Q. Lightbulb moments can happen individually. Is a centralised office necessary if innovation has continued at the same level pre pandemic?

This is something that we've been having a lot of conversations about and have run surveys with our teams to understand how they want to utilise our office/s going forward. A lot of the data from our global teams has been that they want to spend more time in the office for innovating/collaborating. That being said, we've really seen no decrease to the level of 'lightbulb moments' and innovation from our teams over the last 24 months while everyone has been working from home - this does show that the belief that 'watercooler' or incidental chats drive innovation, is now being pretty outdated. Our approach is to provide a space for collaboration and innovation (one that is designed accordingly) while also providing remote approaches to our infrastructure and teams such that innovation and big ideas can be raised and realised even when someone hasn't stepped foot into an office recently or, in some real-world instances for us, ever!

Q. Do you think that the talent shortage has also exposed a general low quality level of digital practitioners in our country? Have we accepted mediocre too long?

I think a lot of the data actually shows that more and more companies within our ecosystem have accepted higher vacancy rates and developed/supported teams to deal with this talent shortage in practical ways rather than hiring lower quality candidates. I can confidently say that the hiring managers at Playground xyz continue to only accept and hire the best candidates and while this can mean teams have higher workloads than we’d like, it also means that we continue to maintain an extremely impressive and high calibre group of people. This ensures we have teams that the best of the best want to work with, and in - ultimately great begets great and I'm hopeful that other companies in our ecosystem have undertaken a similar approach (I’ve have seen many who have) whereby higher vacancy rates are accepted in the shorter term, over allowing mediocre hires that demotivate teams and hurt growth.

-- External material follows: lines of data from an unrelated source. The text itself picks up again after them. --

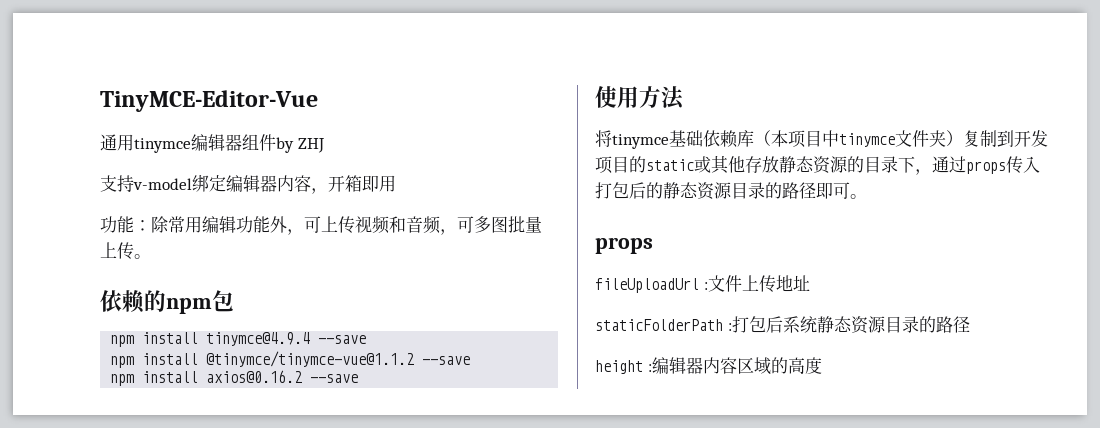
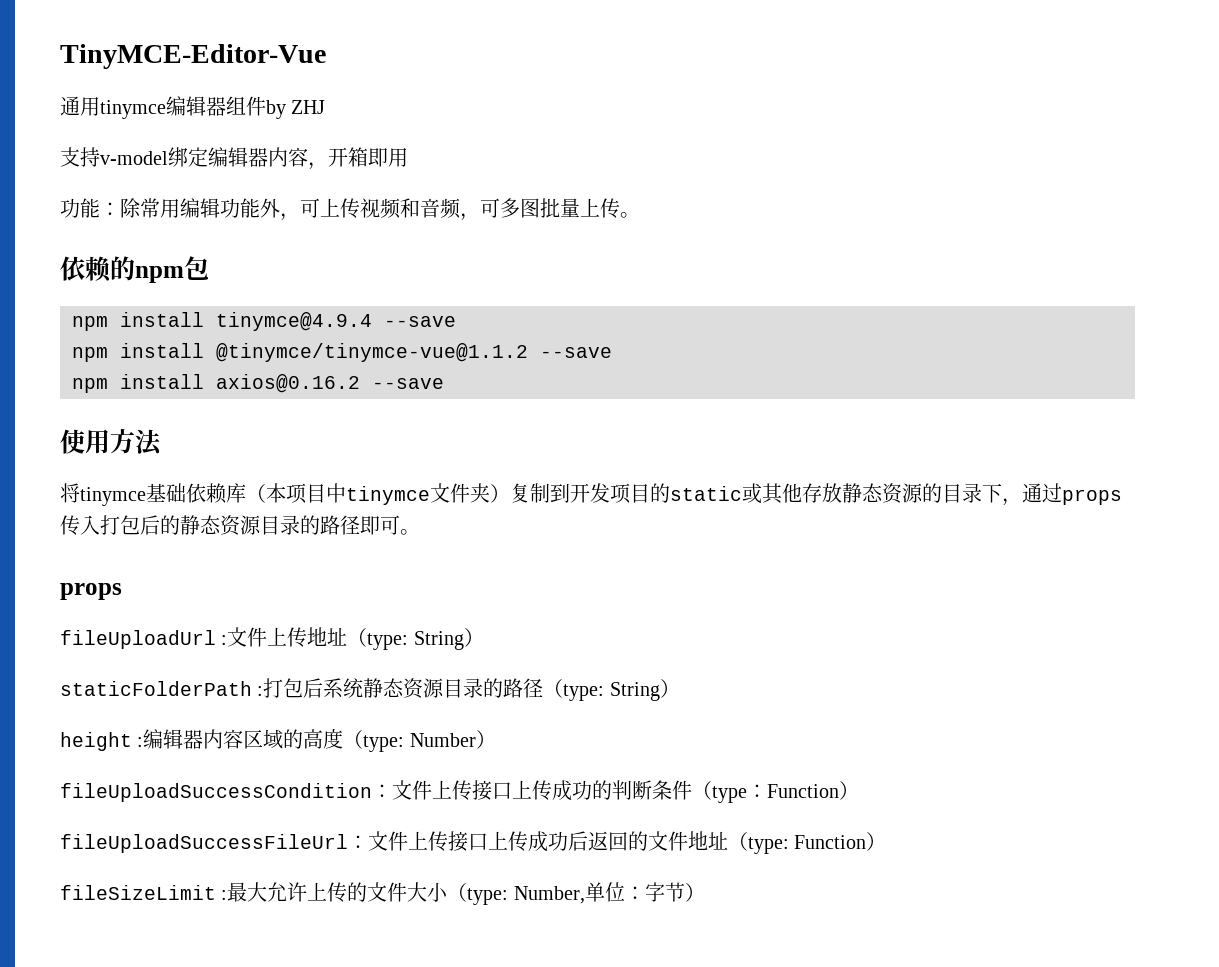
- fileUploadUrl :文件上传地址
+ fileUploadUrl :文件上传地址（type: String）
- staticFolderPath :打包后系统静态资源目录的路径
+ staticFolderPath :打包后系统静态资源目录的路径（type: String）
- height :编辑器内容区域的高度
+ height :编辑器内容区域的高度（type: Number）
+ fileUploadSuccessCondition：文件上传接口上传成功的判断条件（type：Function）
+ fileUploadSuccessFileUrl：文件上传接口上传成功后返回的文件地址（type: Function）
+ fileSizeLimit :最大允许上传的文件大小（type: Number,单位：字节）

Q. What are your thoughts on advertising the salary during recruitment? Is it a help or hinderance to attracting talent?

The panel, at the recent IAB Digital Adops Conference in Sydney, spoke about this at length and we had varied opinions and thoughtful discussion about this. Some said that they're confident in their organisation's ability to maintain/improve upon market and so salary isn't discussed until the end of the recruitment journey, while some were outspoken about providing this upfront (either during the job advertising stage or during the very first conversations) to ensure no one’s time is being wasted - both hiring managers and candidates.

I honestly think it all depends on how budgets for hires are managed at every organisation (and likely each role) as I'm certain there are a wide variety of approaches. If you're given a range for salary or know that there might be 'additional' budget for a superstar candidate than you don't want to outline a salary upfront that may stop that rockstar from applying but you also don't want that same person to do 3 interviews before understanding that the salary range is a significant step backwards for them.

So it's a balancing act, I believe in letting people know as soon as you can to align expectations - but not before you've had a chance to meet those rockstars and get them excited about the opportunity!

Q. With most advertising/marketing roles based in increasingly expensive cities, does the level of remuneration for entry/junior roles make it worth their while?

It has to, if you want to be hiring these roles in those cities. We continue to face a shortage of great talent which is also very much affecting all levels of hiring including junior/entry level roles so to also have the added complexity/challenge of trying to hire under market for those more expensive regions, is setting yourself up to fail (when difficulties are already prevalent!).

Alternatively, you need to be setting up infrastructure for hiring in less expensive regions and allow remote work - another tricky approach but may alleviate the pressure on the opex budget!

Q. Do you believe remuneration is increasing in line with demand for talent?

I think the industry is really trying to keep up but the macro themes of supply and demand mean this just continues to go up and up and up! The second challenge in regards to this (though definitely as, if not, more important) is ensuring that current teams are kept on market as well. This can mean YoY salary increases no longer look like CPI + small merit increase anymore and this can be very challenging to forecast, budget and model for finance and management teams as the goalposts are just continuously moving. That's not to say it cannot or should not be undertaken but it is worth noting that it's a huge challenge that we're facing at the moment and we need to stop thinking of the current situation as a 'blip' caused by the pandemic that will go away but rather the new BAU.